Please output the listing that follows exactly, but keep all images out.

═════ DATASET ENTRIES

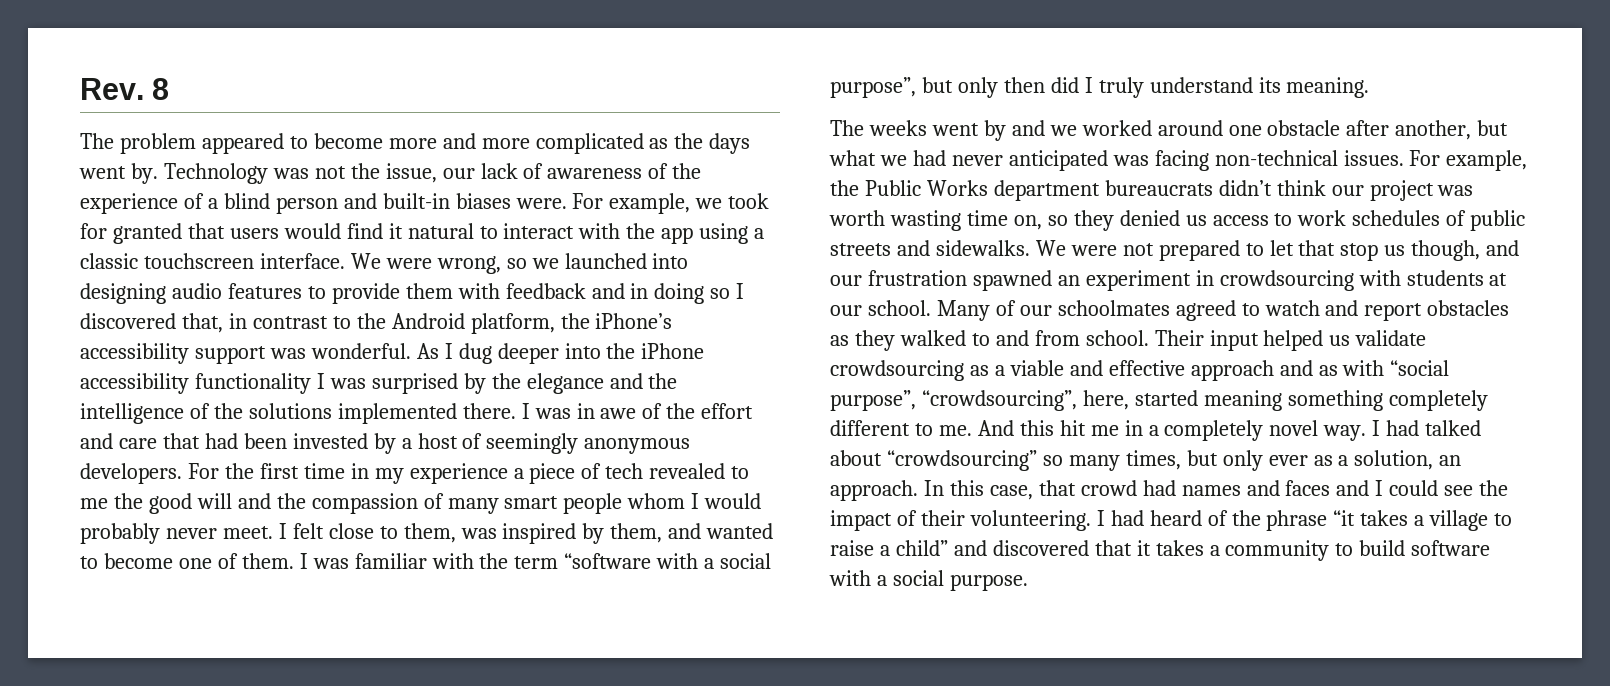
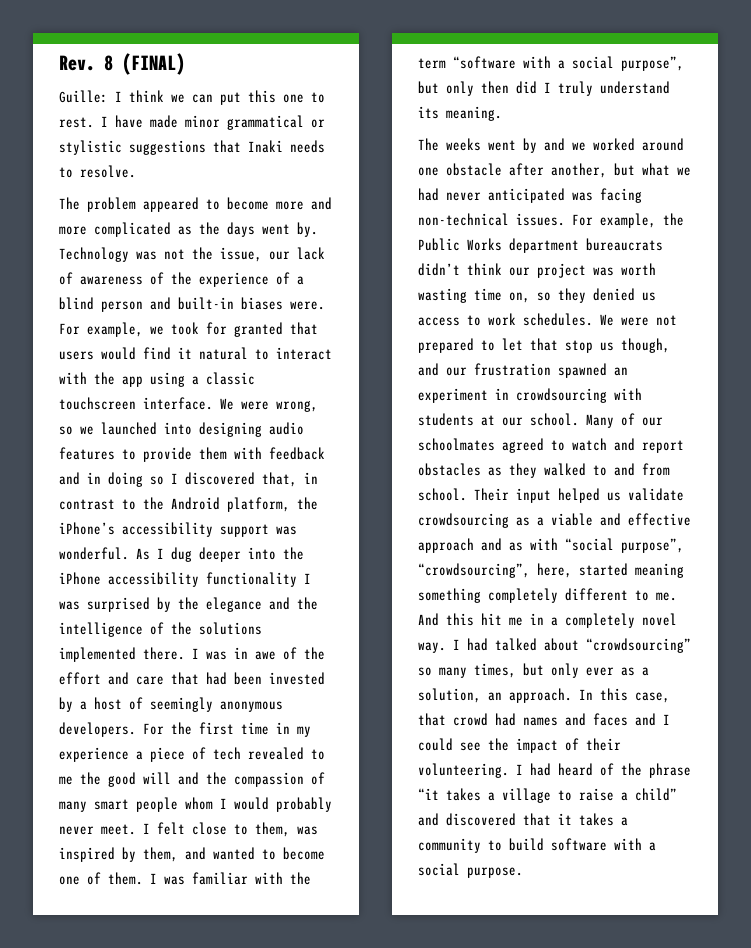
- Rev. 8
+ Rev. 8 (FINAL)
+ Guille: I think we can put this one to rest. I have made minor grammatical or stylistic suggestions that Inaki needs to resolve.
- For example, the Public Works department bureaucrats didn’t think our project was worth wasting time on, so they denied us access to work schedules of public streets and sidewalks.
+ For example, the Public Works department bureaucrats didn’t think our project was worth wasting time on, so they denied us access to work schedules.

══════════

• ANSWER
- Rev. 8
+ Rev. 8 (FINAL)
+ Guille: I think we can put this one to rest. I have made minor grammatical or stylistic suggestions that Inaki needs to resolve.
- For example, the Public Works department bureaucrats didn’t think our project was worth wasting time on, so they denied us access to work schedules of public streets and sidewalks.
+ For example, the Public Works department bureaucrats didn’t think our project was worth wasting time on, so they denied us access to work schedules.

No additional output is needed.